Реально ведь, похуй. Виньен настолько плевать на то, что там этот запомнил, что Ёнсок, даже отползая в угол под раковиной, делает это лишь для того, чтобы не валяться на обозрении, когда победно ворвётся хён. Глядя на отражение размазанного слизня, она устаёт держать лыбу и начинает хихикать, но не замечает, как обрывистые смешки обретают размах лавины из неудержимого хохота. Вся морда мокрая, то ли от соплей, то ли от слёз. До чего же на полу холодно, скользко, липко и грязно.
– На хуй иди, – бросает вдогонку Виньен.
Отступающий «короб» лепит болезненный пендель и шагает к двери, что-то пообещав. Да кому он, блять, сдался, со своими угрозами.

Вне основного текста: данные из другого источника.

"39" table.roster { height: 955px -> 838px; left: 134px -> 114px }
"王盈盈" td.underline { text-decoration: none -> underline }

– По-шёл-на-хуй-де-бил, – выдыхает Виньен словесный выстрел; дрожит и обхватывает себя; не в силах встать поджимает колени.
***
Воображение Джинхёна рисует происходящее за заслоном таким широким мазком, что перед глазами багровые брызги. А если младшая там не с одним? Если с ней двое или трое… Если её принуждают, избивают, мучают? Как девушка придёт в себя после такого? Пхан дёргает ручку до рези в суставах, другую бы вырвал, но этой, как назло, ядерный взрыв не страшнее чиха. Прошлое дело семьи замяли, и сейчас, случись что, всё замнётся. Этой ночью в «Кондитерской» монстры являют личины, но нет чудовищ страшней человека, который спрятан за маской. Кругом только маски, на камерах – маски, в записях тоже окажутся маски. Джинхён долбит со всех кулаков и орёт, что администрация действует исходя из регламента и, если… услышав щелчок, не успевает отойти от двери, чуть не падает в невесомость, перевалившись через порог.

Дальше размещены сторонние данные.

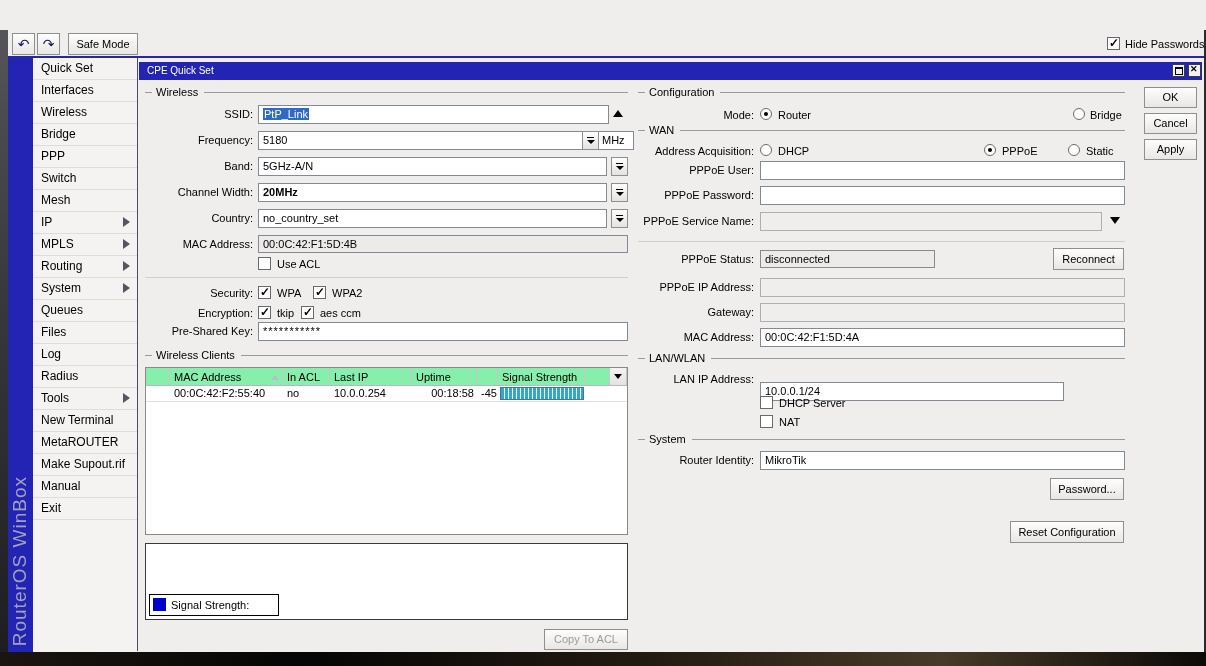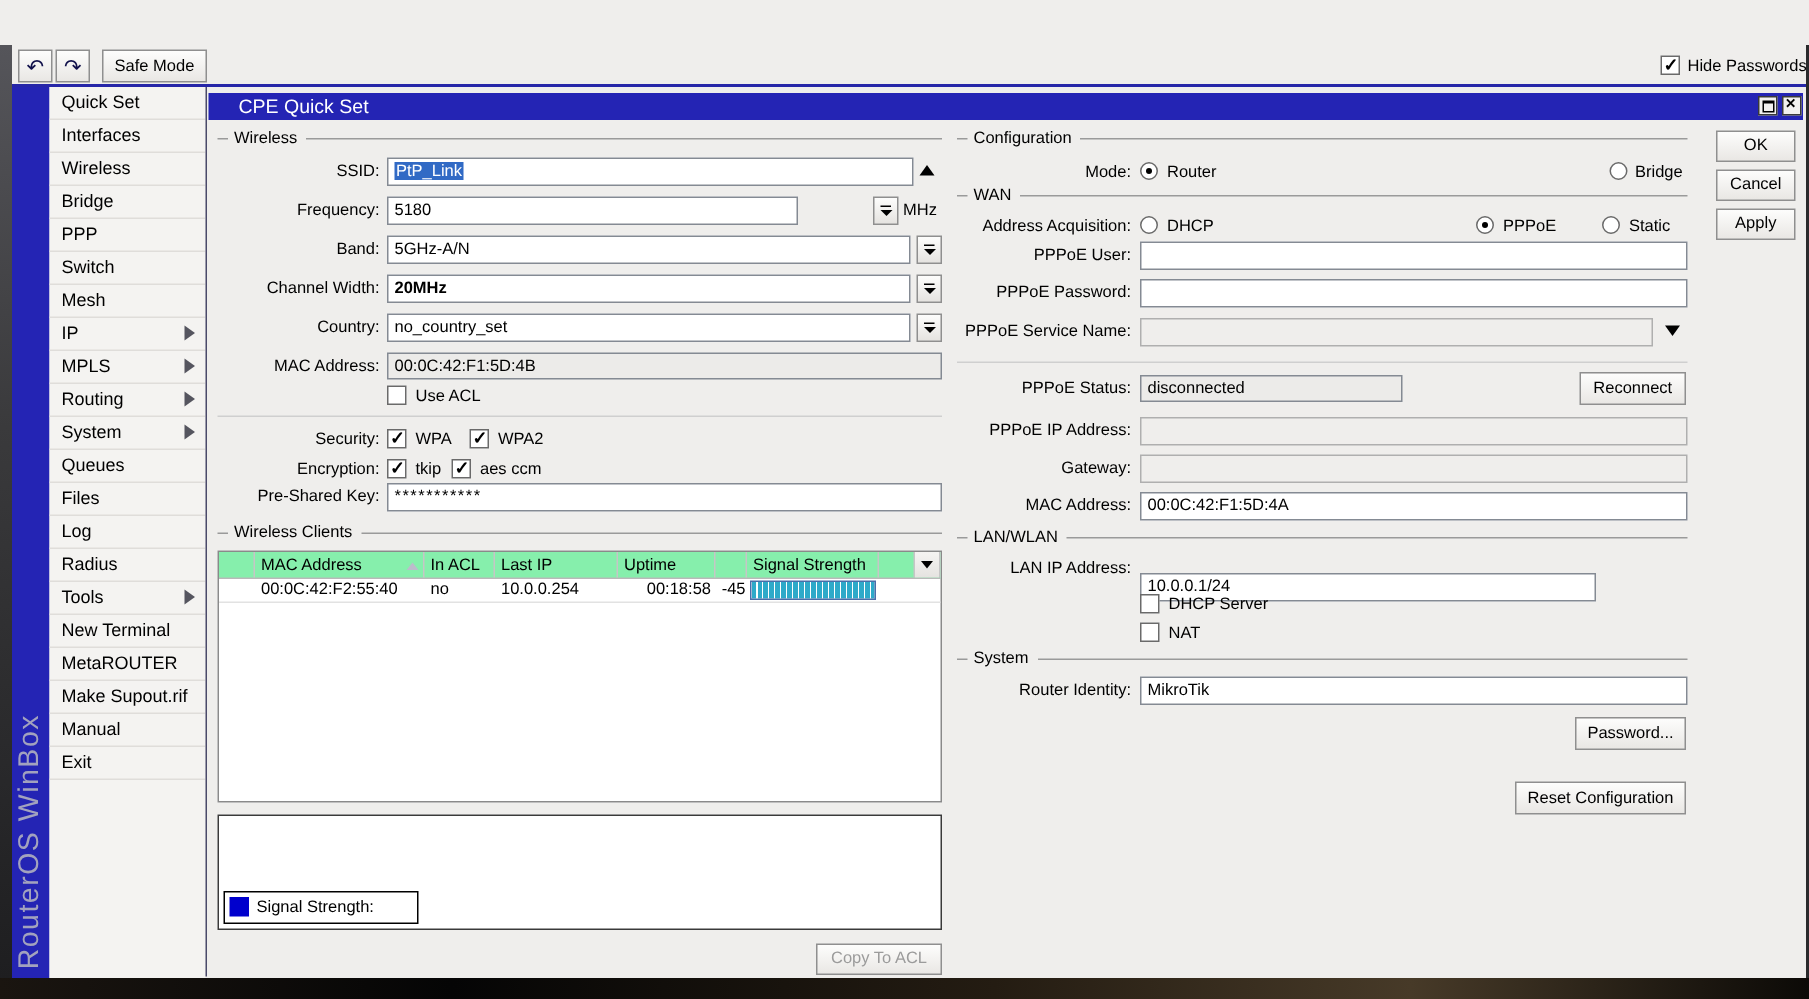"CPE Quick Set" .dlgtitle { font-size: 13px -> 10px; padding-left: 20px -> 8px }
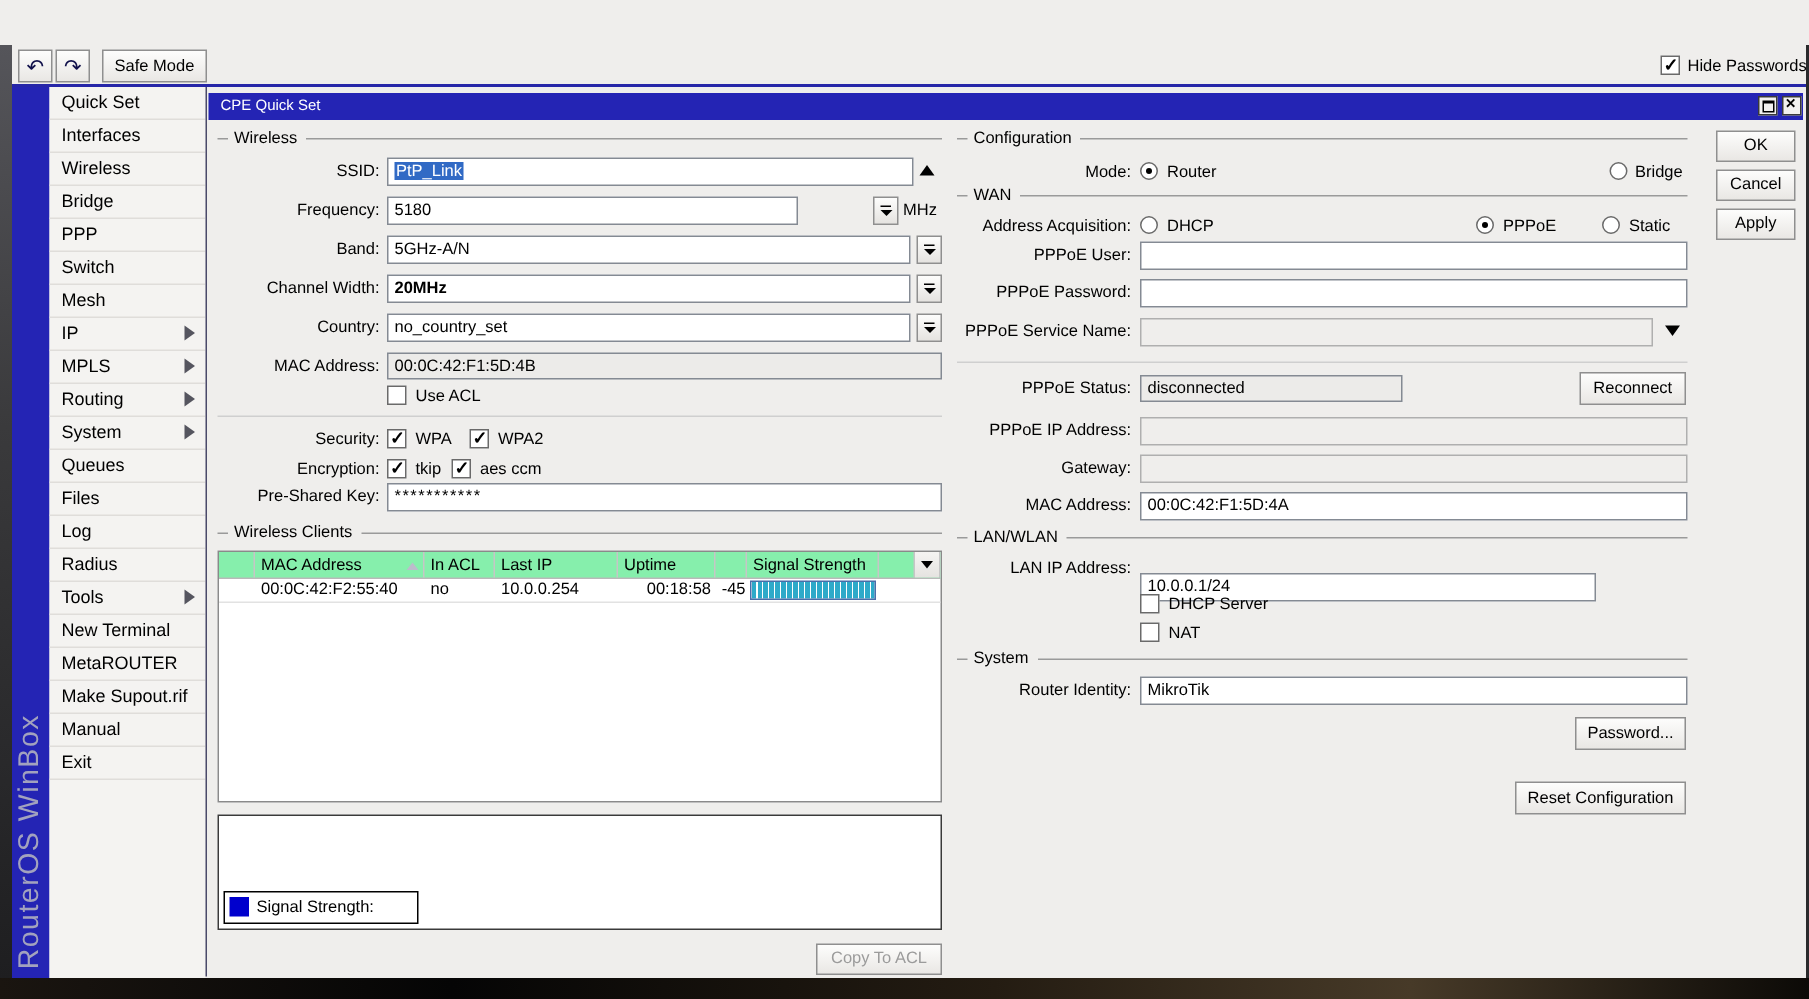"5180" div.fld { width: 274px -> 376px }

Мимо проскальзывает фигура с будкой вместо башки. Тип и Пхан расходятся, как в слоумо, но за долю секунды. Можно поклясться, что за нелепым фасадом этот залупоголовый смеряет айдола злобным и мстительным взглядом. Мышцы во всём теле сжимаются в тугой жгут, кулаки наливаются словно свинцом. Пхан знает, что пожалеет о сделанном, если прямо сейчас вколотит помятого гуся в пол. Слишком близко слышны пересмешки…
– Не трогай его, – вроде бы доносится до Джинхёна, – пусть нахуй идёт.
Под раковиной шевелится живая, голая, блять… уползающая Ёнсок.
Коридор наполняет заливистый смех. Залупоголовый давно за пределом вытянутой руки, а чуждое веселье недопустимо рядом. Когда гости жуткой вечеринки заметят драку, вызовут охрану и будет скандал. Сквозь стиснутые зубы со свистом всасывается воздух. Пхан затворяет тяжеленную заслонку, и у него подкосились бы ноги, если бы по инерции он не схватился за фаянсовый выступ.
– Помоги мне встать, – слышит он из-под толщи водного столба, которым Джинхёна придавило.
– Я успел? – он не смеет смотреть на сестру, коря себя за то, что сдержался, сожалея, что не успел впечатать уёбище в кафель.
– Я бы, и сама справилась, – пытается дерзить Вив. Раз раздосадована, то это хороший знак. Сам же Джинхён чудом удерживается вертикально. Грохнулся бы на колени, но не может себе такого позволить.
– Что здесь было?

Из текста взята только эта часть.